Ilu z nas – spinningistów łowi wspaniałymi woblerami, które w sprzedaży są warte mnóstwo pieniędzy. Pozyskujemy je masowo, wydając na nie wiele kasy. Znaczna ilość z tych wabików nie złapie nigdy okonia, a zostanie na pechowym podwodnym kamieniu. Dlaczego inni spinningiści łapią więcej okoni od nas? Czy mają lepsze crank baity w swych puzderkach? Prawdopodobnie tak. Tym bardziej, iż każde jezioro zobowiązuje do używania rozmaitych woblerów. Inne przyzwyczajenia pokarmowe mają szczupaki w znaczącej nizinnej rzece, inne w niewielkiej, a jeszcze inne w stawie czy zaporówce. Nie oznacza to rzecz jasna, że kleń z Warty lubi zjadać to samo co okoń z Renu. Przeciwnie. Przeważnie na odcinku jednego kilometra tej samej rzeki, drapieżniki tego samego rodzaju żywią się czymś innym. Jeden boleńwolał będzie połknąć karpia, inny ukleje, trzeci płoć, a jeszcze kolejny wzdręgę. Do tych szczupaczych gustów, dobry wędkarz dostosowuje swą taktykę łowienia.Dobieramy woblery pod względem wybarwienia przypominające potencjalne ofiary suma, po czym cierpliwie rzucamy je do wody po czym nawijamy żyłkę przy pomocy kołowrotka. Zdarza się, że już tego typu łowienie przynosi efekty w postaci łowionych szczupaków. Bywa jednak, że nasz lipless bait przeczesuje warstwę wody, gdzie nie przebywają i nie żerują szczupaki. Jest to tzw. martwa woda. Zaopatrzamy się w sklepie kolejne, podobne woblery i na nie efekty także mamy nienajlepsze. Czemu tak się dzieje? Może jego amplituda jest nazbyt obszerna i porusza się w wodzie nienaturalnie. Może zamulenie wody powoduje, że ryby dostrzegają jego niedokładności, odróżniające go od prawdziwych żyjątek i z tego powodu boją się zaatakować podejrzany obiekt?

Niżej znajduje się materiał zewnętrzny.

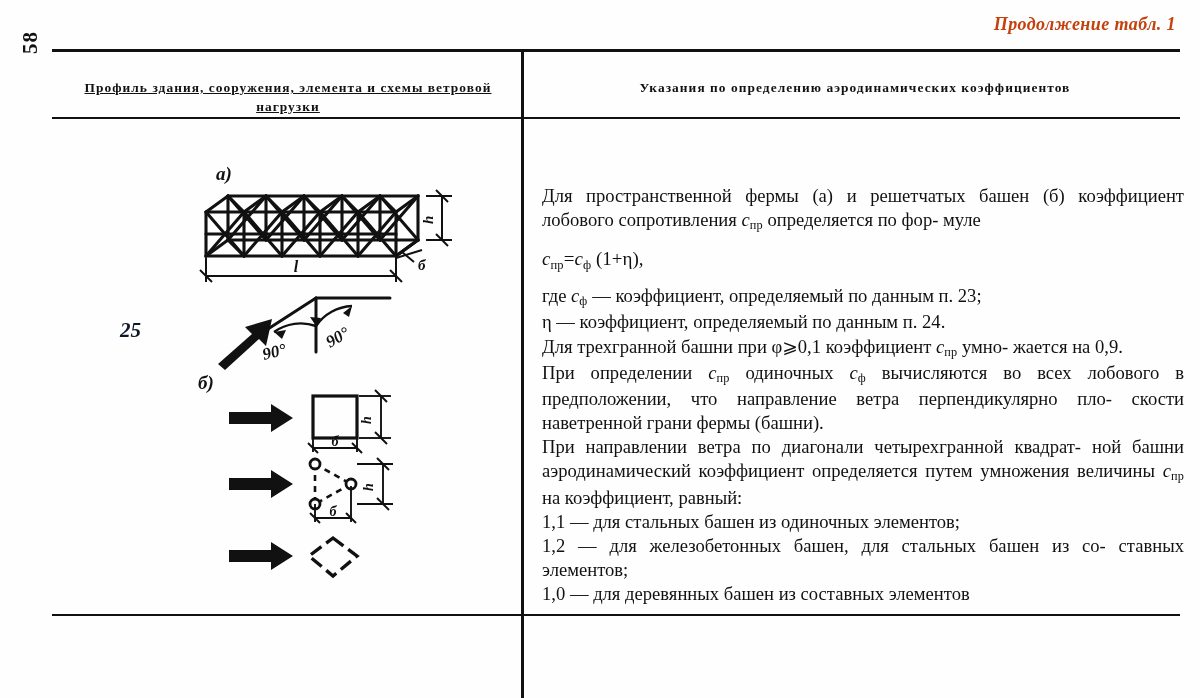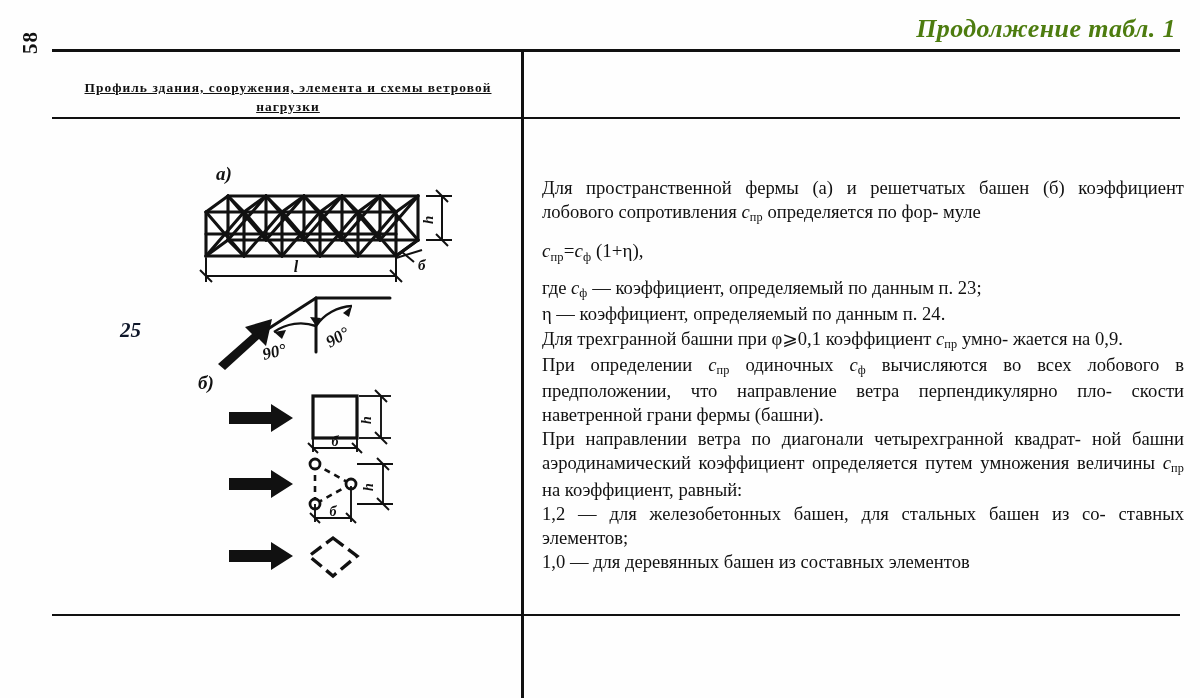"Продолжение табл. 1" #continuation { color: #4d7c0f -> #c2410c; font-size: 26px -> 18px }
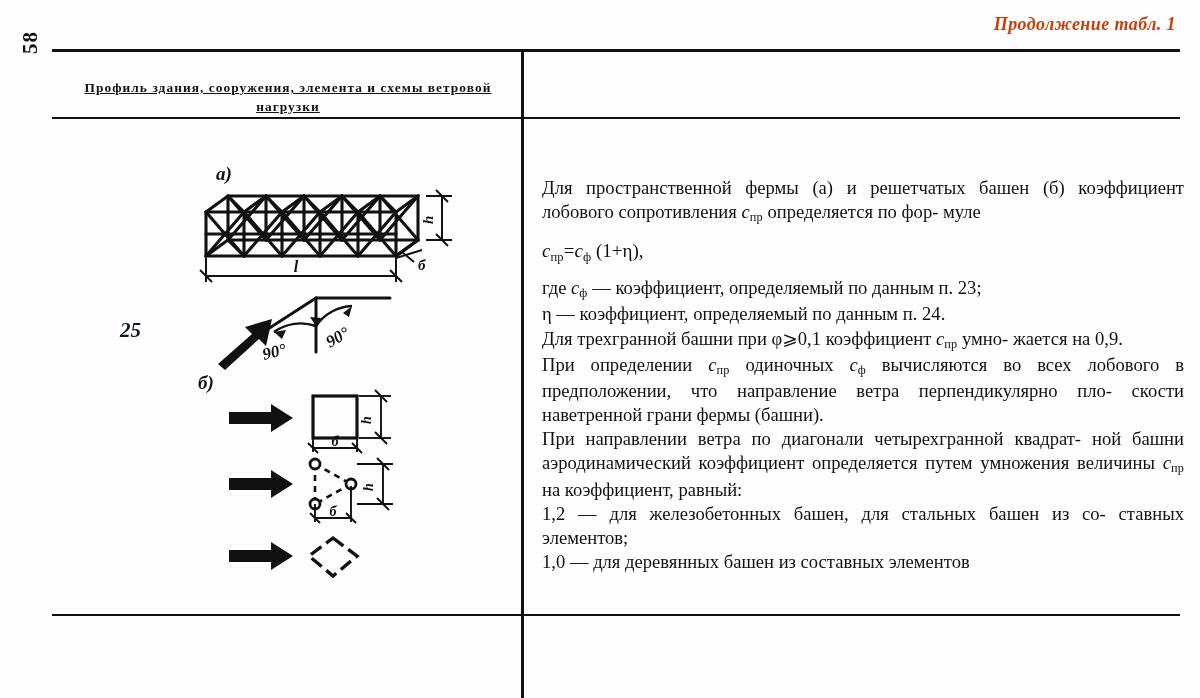"Указания по определению аэродинамических" div.head-cell { html: none -> <div>Указания по определению аэродинамических коэффициентов</div> }
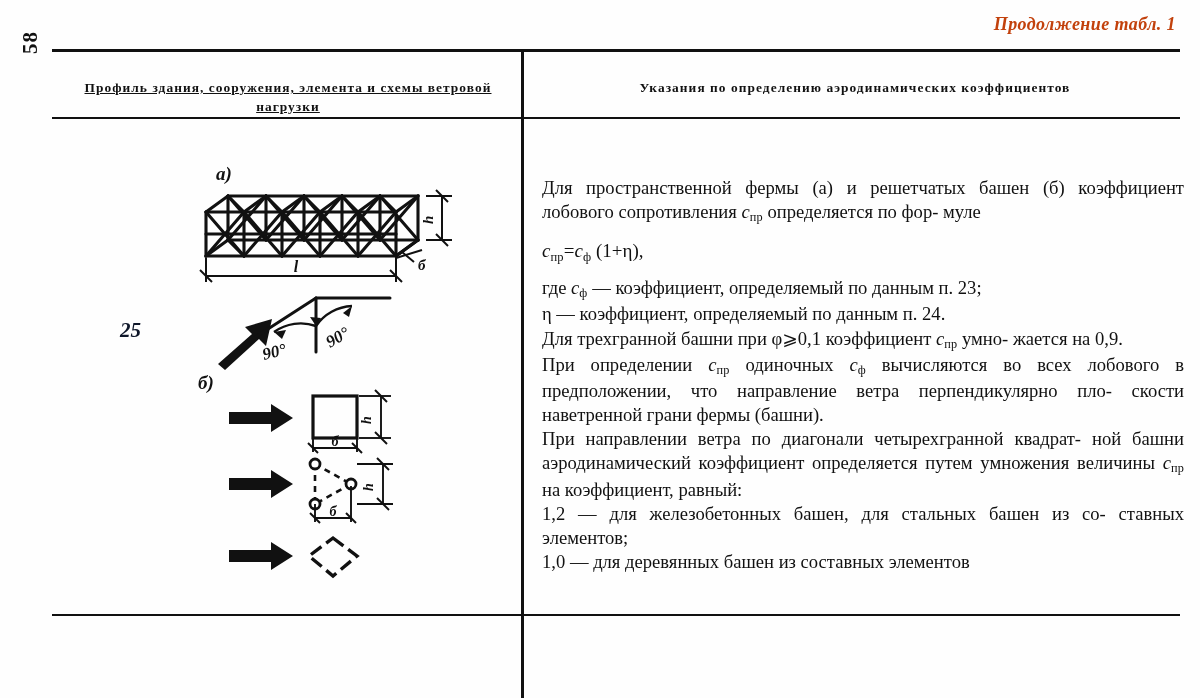"Для пространственной фермы (а) и" #text-col { top: 176px -> 184px }
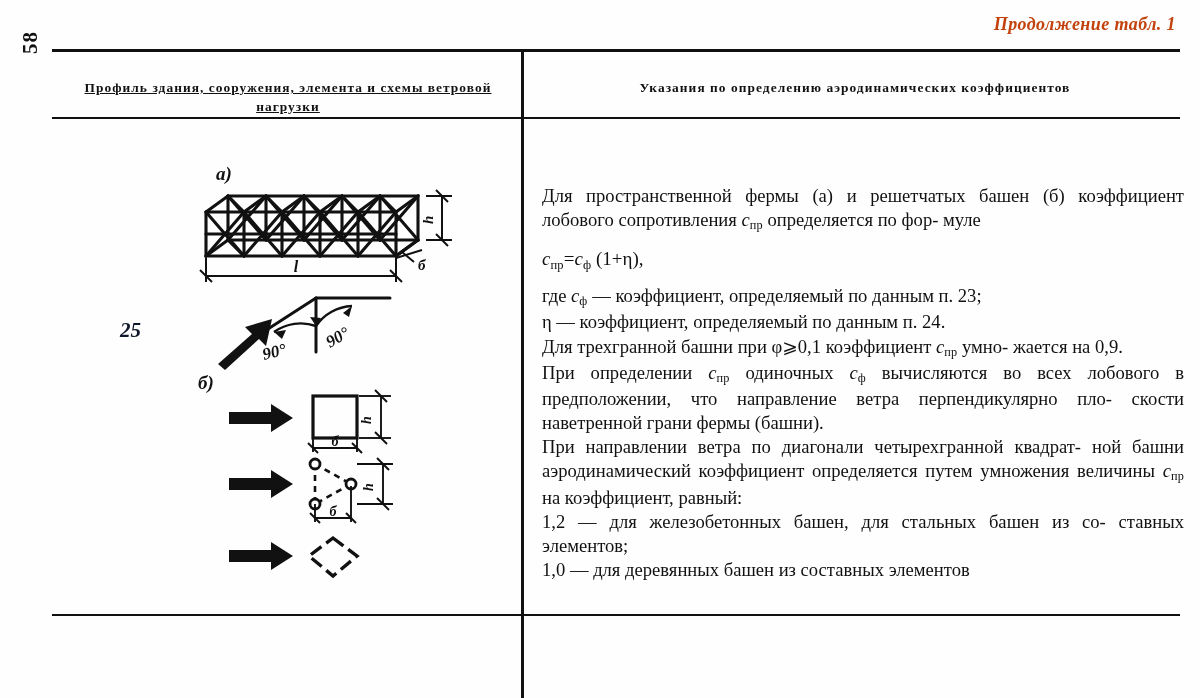"1,1 — для стальных башен" p { html: none -> <p>1,1 — для стальных башен из одиночных элементов;</p> }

Metodą na to jest samodzielne wykonywanie przynęt sztucznych. Nie każdy to umie, a gros spinningistów się po prostu boją za to wziąć. Pomimo, że w sieci znajduje się wiele turtoriali na ten temat, to wielu z nas woli wciąż korzystać z gotowców. Jakie zalety mają ręcznie robione woblery? Jaka jest ich przewaga nad seryjnie wytwarzanymi? Otóż są one niekiedy ściśle dopasowane pod kątem rozmiaru, kształtu, kolorystyki i pływalności do poszczególnych miejscówek i łowisk. Zdarza się, że są wręcz produkowane przez starego wędkarskiego wygę na poczekaniu w domu, a następnie wykańczane na łowisku. Produkowanie twitch baitów nie jest trudne wbrew pozorom i każdy bardziej ambitny łowca powinien według mnie umieć taką wiedzę, szczególnie gdy szczupaki nie chcą żerować na wspaniałe, drogie woblery.